■ Exercise directions
Return the data below exactly, but only from the line containing "metafor (version 3.8-1)[13]." through the line containing "- We created", with both of those lines included.

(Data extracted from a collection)
--- START ---

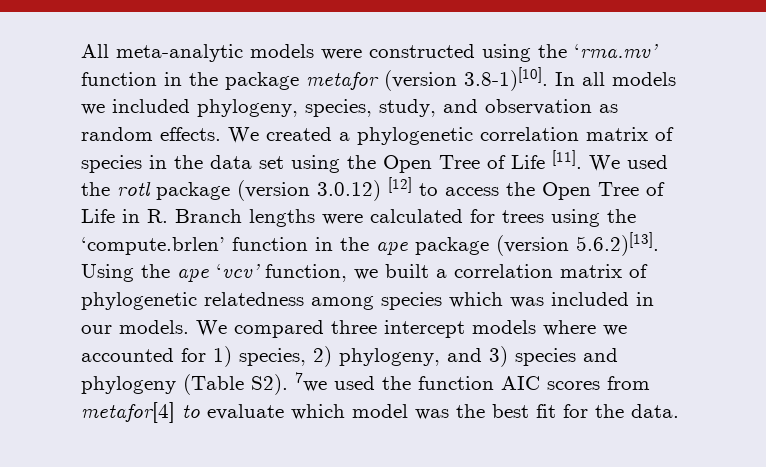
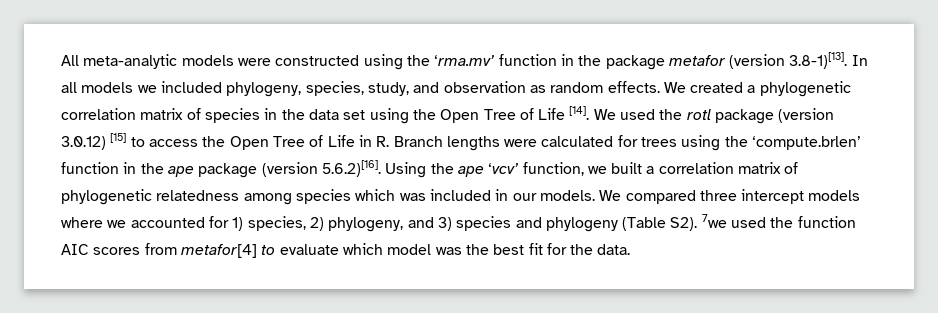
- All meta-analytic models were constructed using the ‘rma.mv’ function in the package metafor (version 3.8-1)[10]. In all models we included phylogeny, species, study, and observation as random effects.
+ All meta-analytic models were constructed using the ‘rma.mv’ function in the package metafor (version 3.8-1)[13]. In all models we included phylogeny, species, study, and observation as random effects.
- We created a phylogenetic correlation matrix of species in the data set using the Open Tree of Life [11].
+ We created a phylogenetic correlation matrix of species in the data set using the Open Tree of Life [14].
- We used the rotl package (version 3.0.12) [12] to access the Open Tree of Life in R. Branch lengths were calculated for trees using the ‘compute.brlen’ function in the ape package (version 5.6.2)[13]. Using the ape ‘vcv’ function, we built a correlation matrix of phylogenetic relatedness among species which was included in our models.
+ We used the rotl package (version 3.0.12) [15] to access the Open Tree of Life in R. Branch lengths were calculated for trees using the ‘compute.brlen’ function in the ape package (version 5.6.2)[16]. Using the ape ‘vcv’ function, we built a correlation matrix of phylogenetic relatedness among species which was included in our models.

--- END ---

■ Written response
+ All meta-analytic models were constructed using the ‘rma.mv’ function in the package metafor (version 3.8-1)[13]. In all models we included phylogeny, species, study, and observation as random effects.
- We created a phylogenetic correlation matrix of species in the data set using the Open Tree of Life [11].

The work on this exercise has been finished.